Instructions for the task: Return the listing below unchanged, minus its pictures.

Data excerpts:
□ □ □

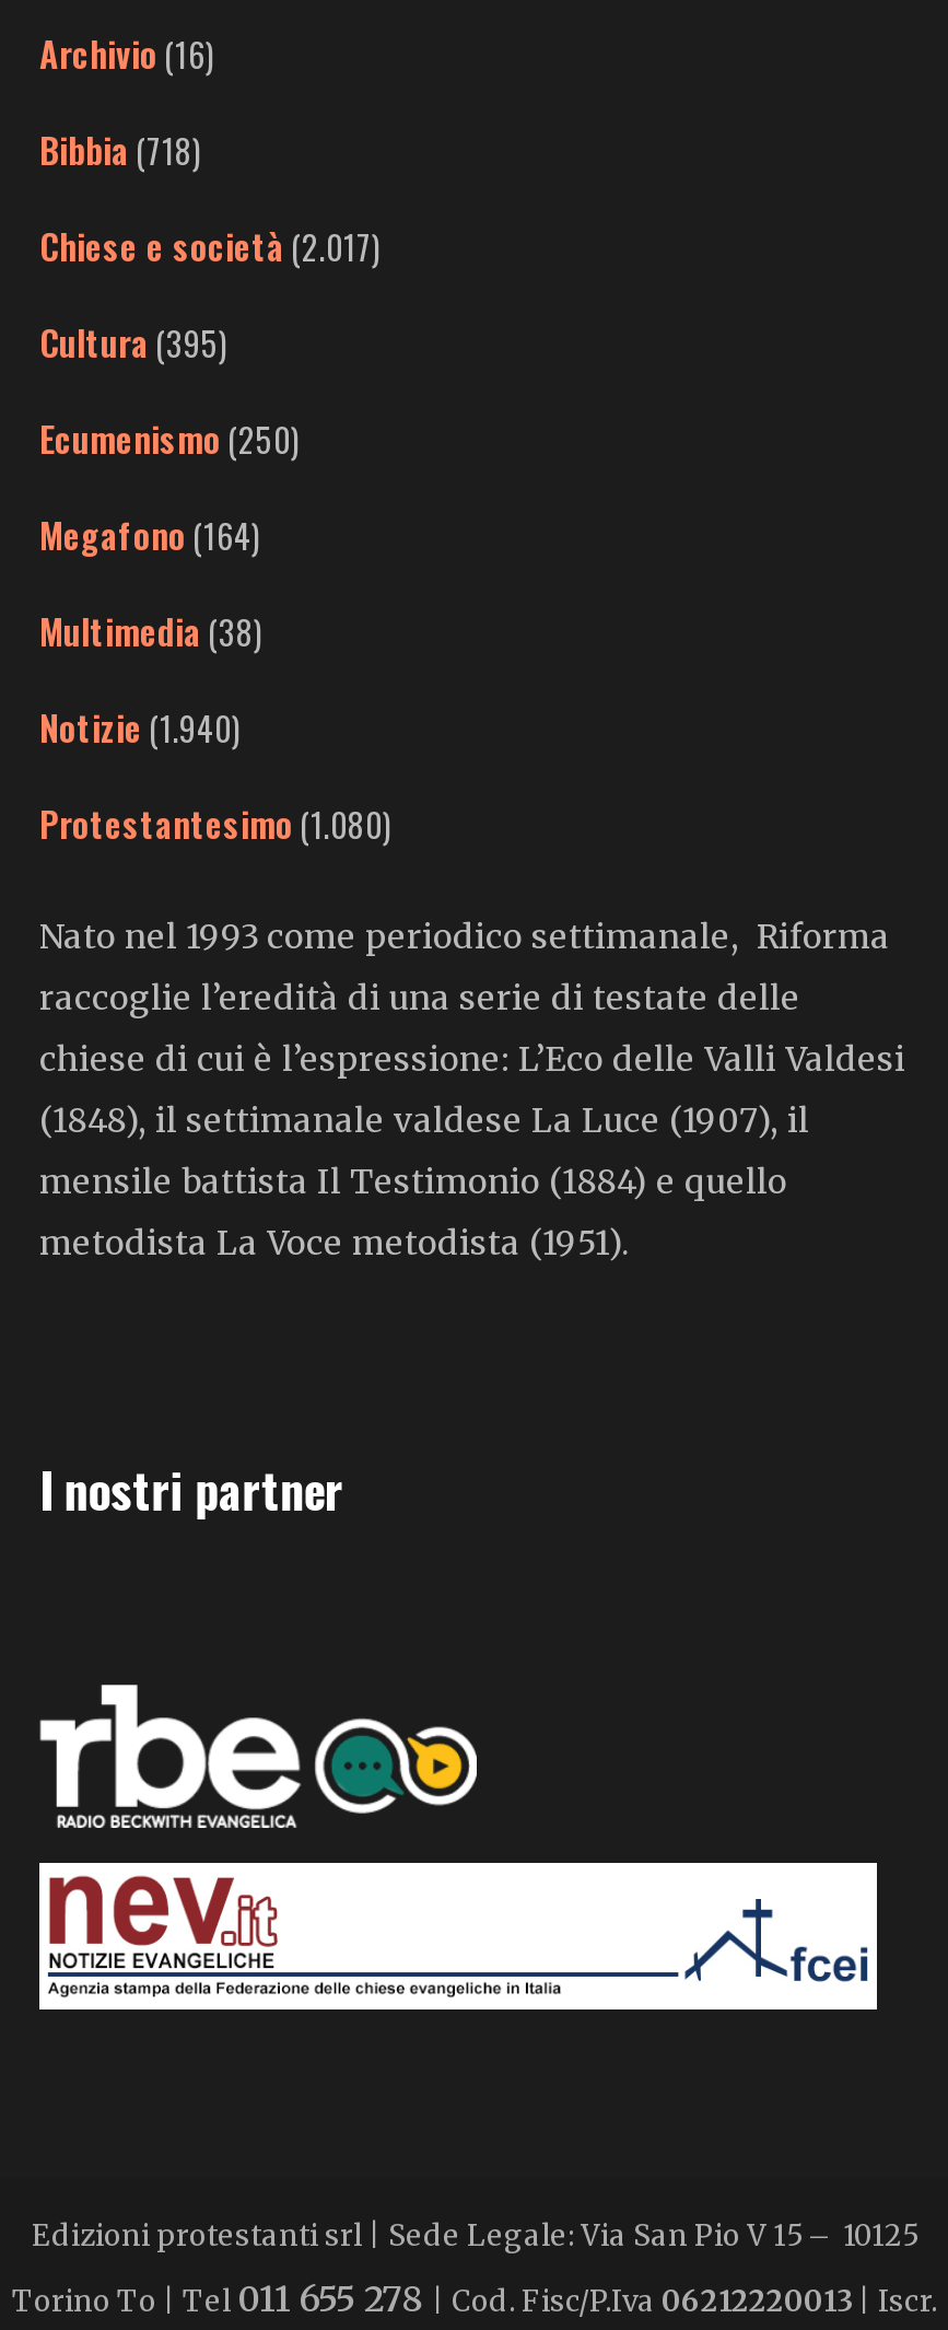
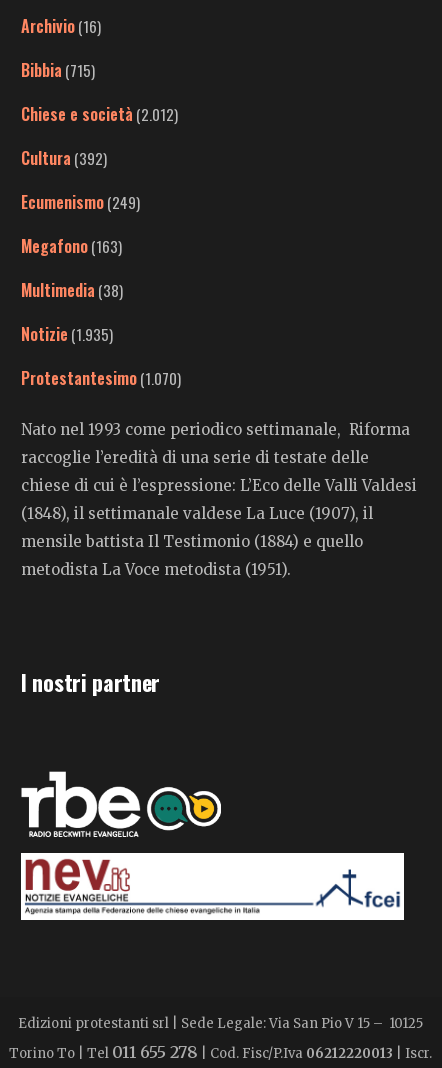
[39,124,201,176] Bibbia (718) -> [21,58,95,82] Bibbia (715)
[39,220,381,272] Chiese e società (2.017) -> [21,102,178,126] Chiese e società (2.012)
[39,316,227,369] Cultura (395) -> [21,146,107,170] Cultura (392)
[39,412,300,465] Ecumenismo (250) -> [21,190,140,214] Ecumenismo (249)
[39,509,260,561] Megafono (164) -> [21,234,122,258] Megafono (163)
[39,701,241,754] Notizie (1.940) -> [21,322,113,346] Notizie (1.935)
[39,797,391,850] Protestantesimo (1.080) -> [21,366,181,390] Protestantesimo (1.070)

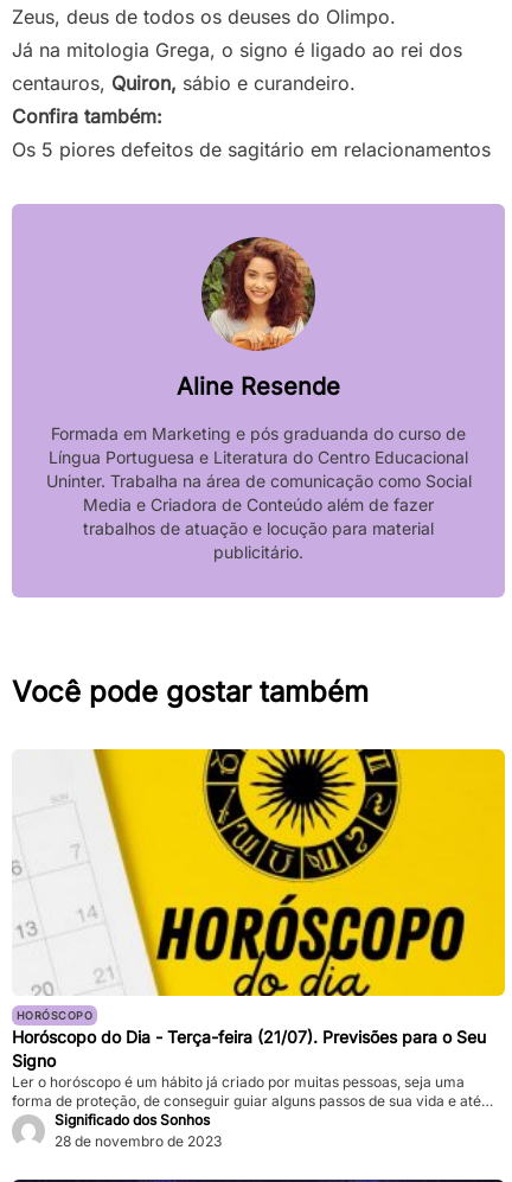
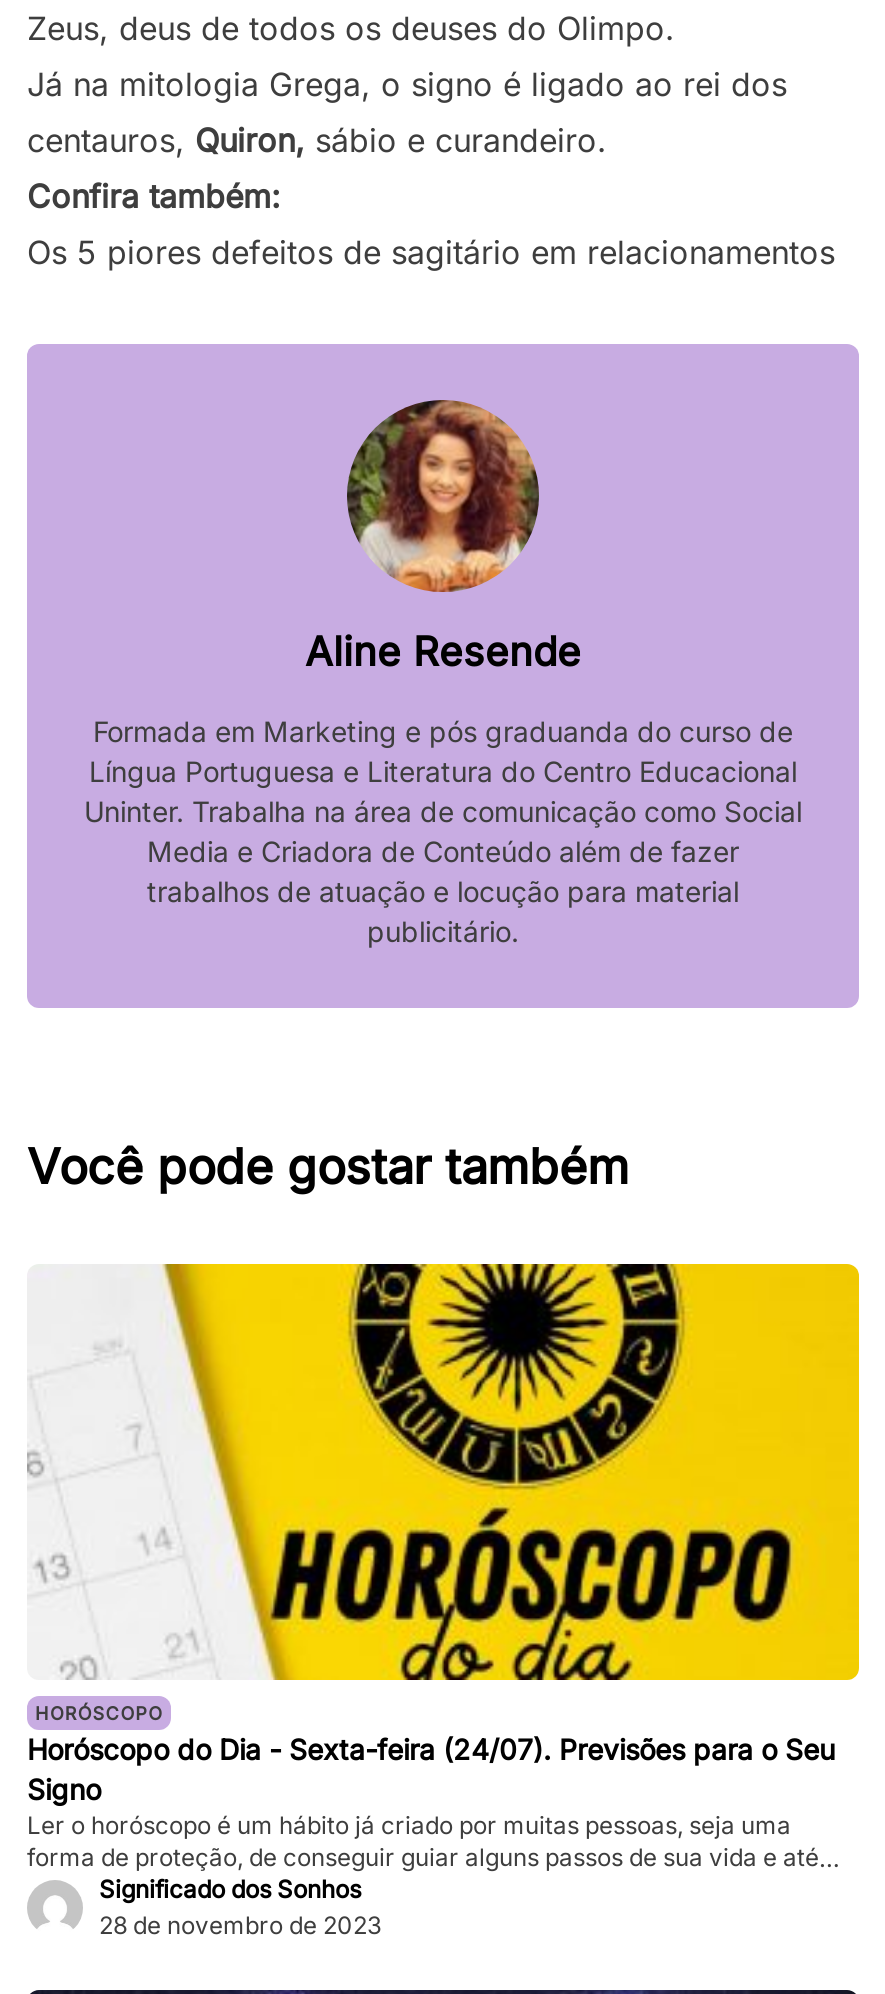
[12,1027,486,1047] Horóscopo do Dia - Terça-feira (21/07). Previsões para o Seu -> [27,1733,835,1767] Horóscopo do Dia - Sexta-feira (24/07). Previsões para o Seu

□ □ □

Your response:
[39,124,201,176] Bibbia (718) -> [21,58,95,82] Bibbia (715)
[39,220,381,272] Chiese e società (2.017) -> [21,102,178,126] Chiese e società (2.012)
[39,316,227,369] Cultura (395) -> [21,146,107,170] Cultura (392)
[39,412,300,465] Ecumenismo (250) -> [21,190,140,214] Ecumenismo (249)
[39,509,260,561] Megafono (164) -> [21,234,122,258] Megafono (163)
[39,701,241,754] Notizie (1.940) -> [21,322,113,346] Notizie (1.935)
[39,797,391,850] Protestantesimo (1.080) -> [21,366,181,390] Protestantesimo (1.070)

[12,1027,486,1047] Horóscopo do Dia - Terça-feira (21/07). Previsões para o Seu -> [27,1733,835,1767] Horóscopo do Dia - Sexta-feira (24/07). Previsões para o Seu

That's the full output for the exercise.